Dataset content:
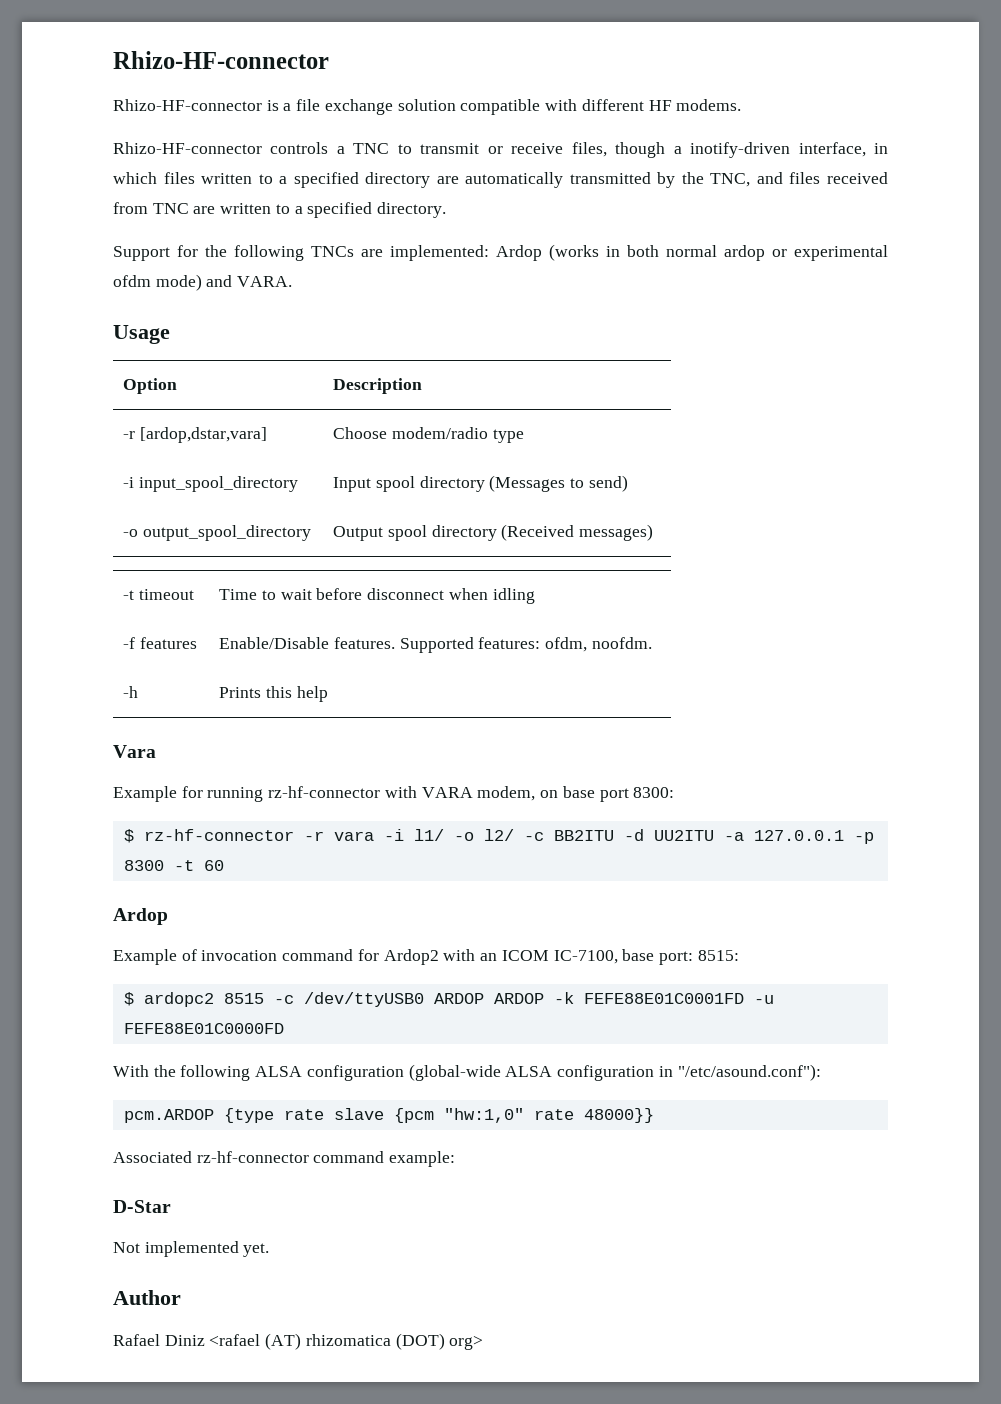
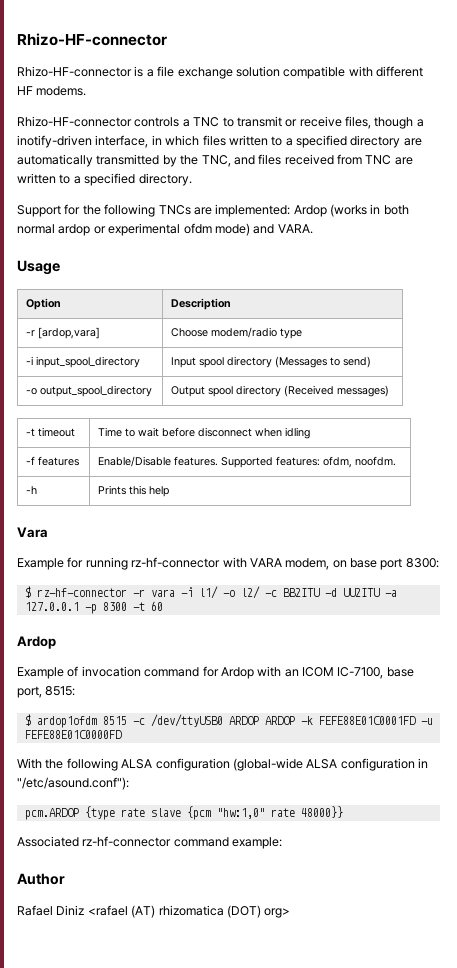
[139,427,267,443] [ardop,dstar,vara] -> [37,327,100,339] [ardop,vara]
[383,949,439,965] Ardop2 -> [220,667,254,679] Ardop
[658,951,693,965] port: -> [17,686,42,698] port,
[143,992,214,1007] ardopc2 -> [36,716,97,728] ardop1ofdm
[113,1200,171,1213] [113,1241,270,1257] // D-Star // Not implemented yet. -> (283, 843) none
...
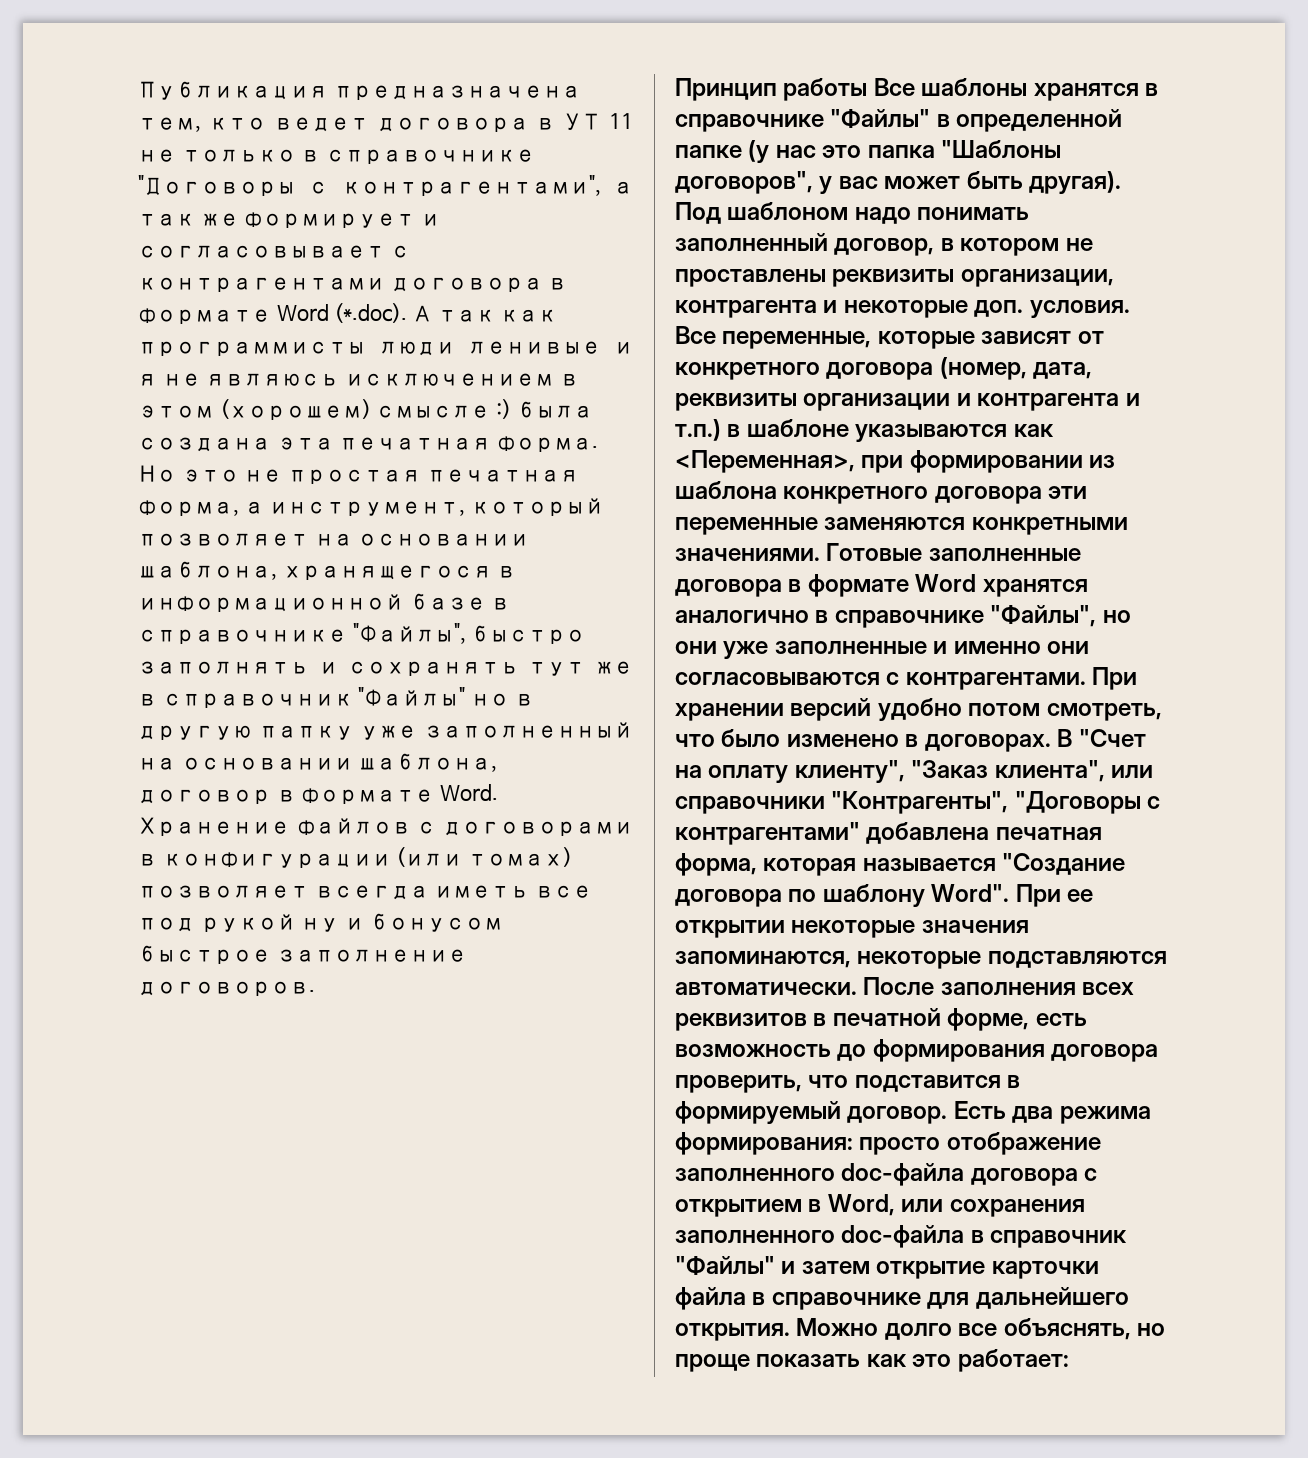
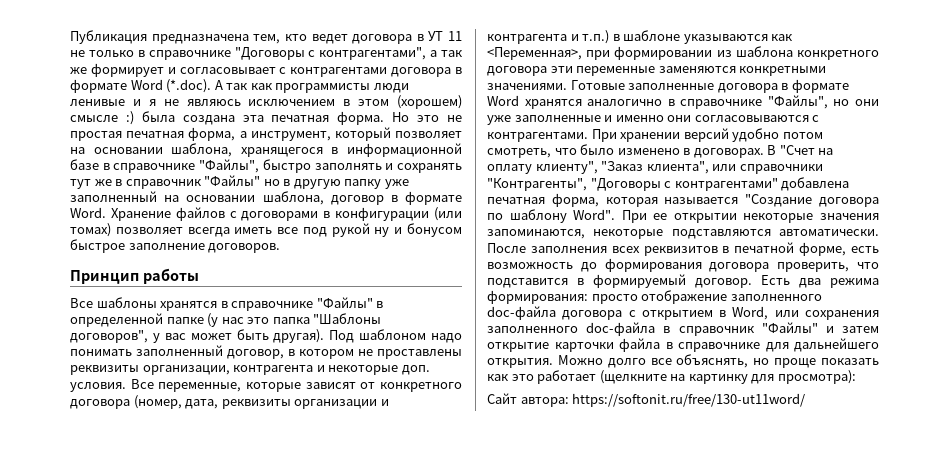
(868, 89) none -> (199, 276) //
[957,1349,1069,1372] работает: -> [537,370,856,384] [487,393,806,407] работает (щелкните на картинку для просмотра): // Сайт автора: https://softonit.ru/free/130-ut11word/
--
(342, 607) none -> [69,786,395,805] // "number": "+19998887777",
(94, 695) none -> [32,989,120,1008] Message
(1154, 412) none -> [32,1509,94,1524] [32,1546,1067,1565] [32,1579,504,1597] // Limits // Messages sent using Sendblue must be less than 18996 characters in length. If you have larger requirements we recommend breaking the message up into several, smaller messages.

Exercise description: Everything starting at the line containing "[383,949,439,965] Ardop2 ->" and ending at the line containing "[113,1200,171,1213] [113,1241,270,1257] //" in the records above should be repeated exactly, and only that.

Response box:
[383,949,439,965] Ardop2 -> [220,667,254,679] Ardop
[658,951,693,965] port: -> [17,686,42,698] port,
[143,992,214,1007] ardopc2 -> [36,716,97,728] ardop1ofdm
[113,1200,171,1213] [113,1241,270,1257] // D-Star // Not implemented yet. -> (283, 843) none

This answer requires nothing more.